TASK PROMPT:
Please keep the images out and set down the data exactly as given.

RECORDS FOR THE TASK:

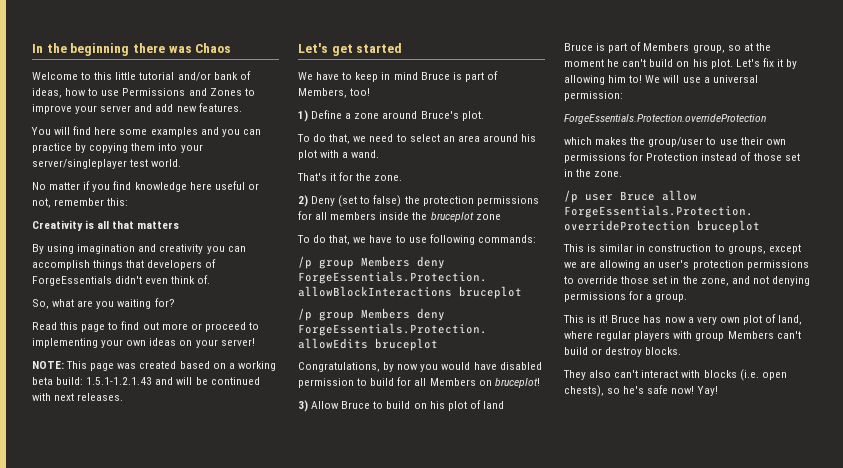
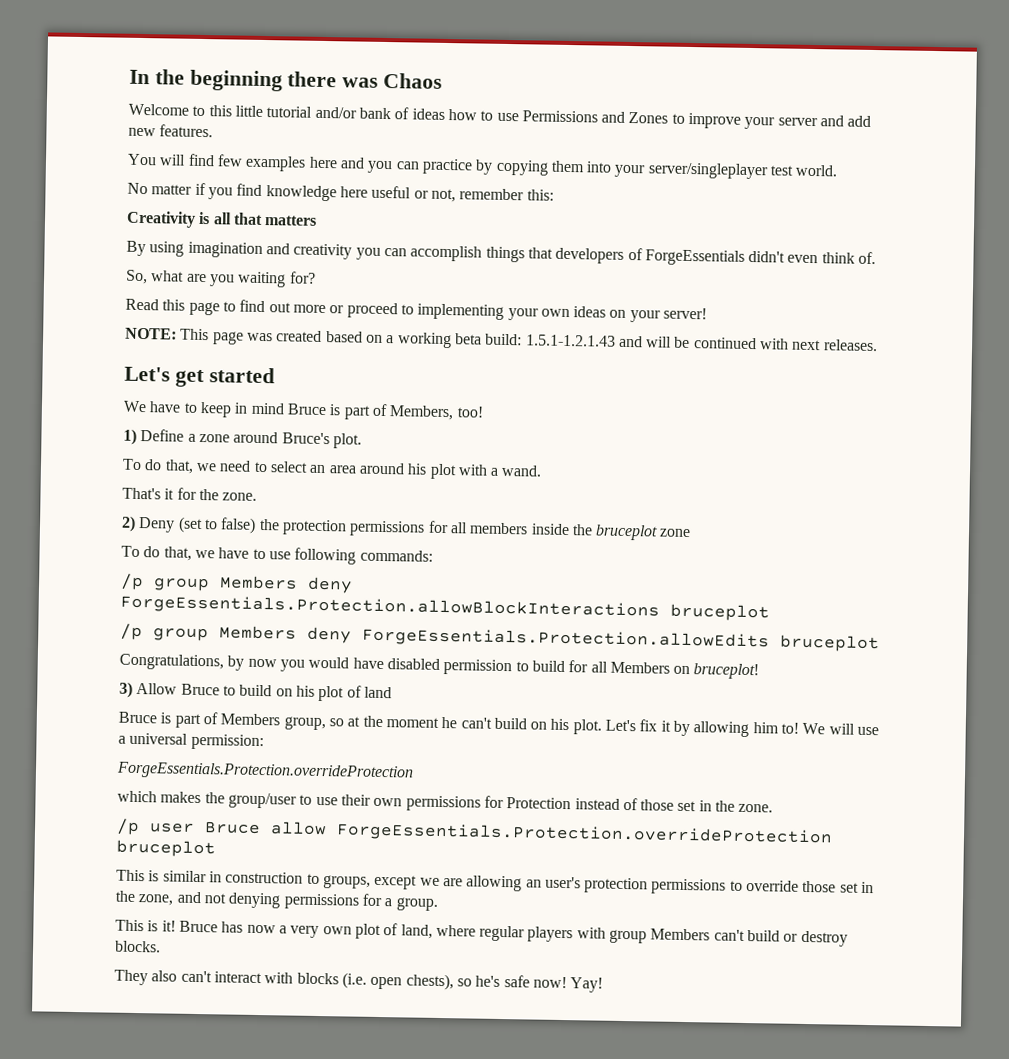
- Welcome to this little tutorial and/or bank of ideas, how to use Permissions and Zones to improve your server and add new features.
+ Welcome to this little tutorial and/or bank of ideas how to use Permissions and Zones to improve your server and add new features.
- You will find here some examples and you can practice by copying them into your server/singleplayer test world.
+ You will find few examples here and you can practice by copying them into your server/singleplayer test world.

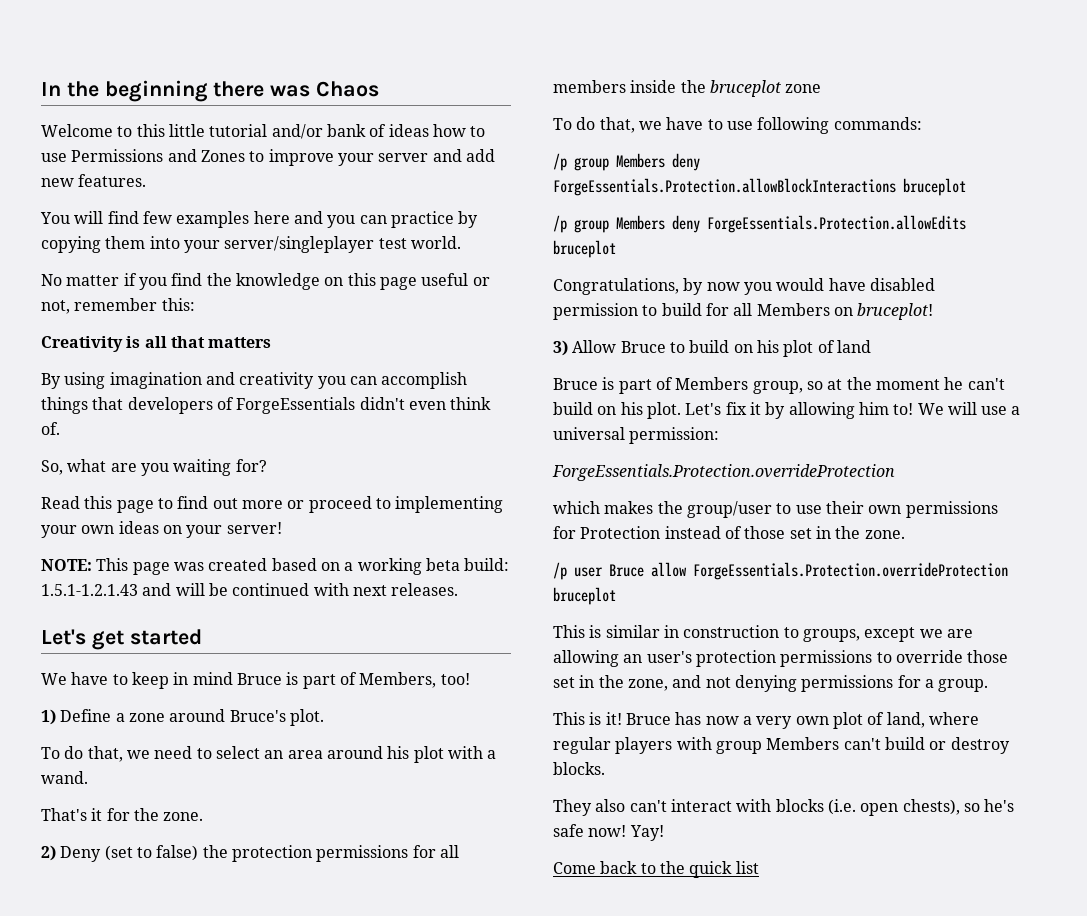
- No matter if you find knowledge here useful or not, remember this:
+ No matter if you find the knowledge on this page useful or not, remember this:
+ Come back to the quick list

OUTPUT:
- Welcome to this little tutorial and/or bank of ideas, how to use Permissions and Zones to improve your server and add new features.
+ Welcome to this little tutorial and/or bank of ideas how to use Permissions and Zones to improve your server and add new features.
- You will find here some examples and you can practice by copying them into your server/singleplayer test world.
+ You will find few examples here and you can practice by copying them into your server/singleplayer test world.

- No matter if you find knowledge here useful or not, remember this:
+ No matter if you find the knowledge on this page useful or not, remember this:
+ Come back to the quick list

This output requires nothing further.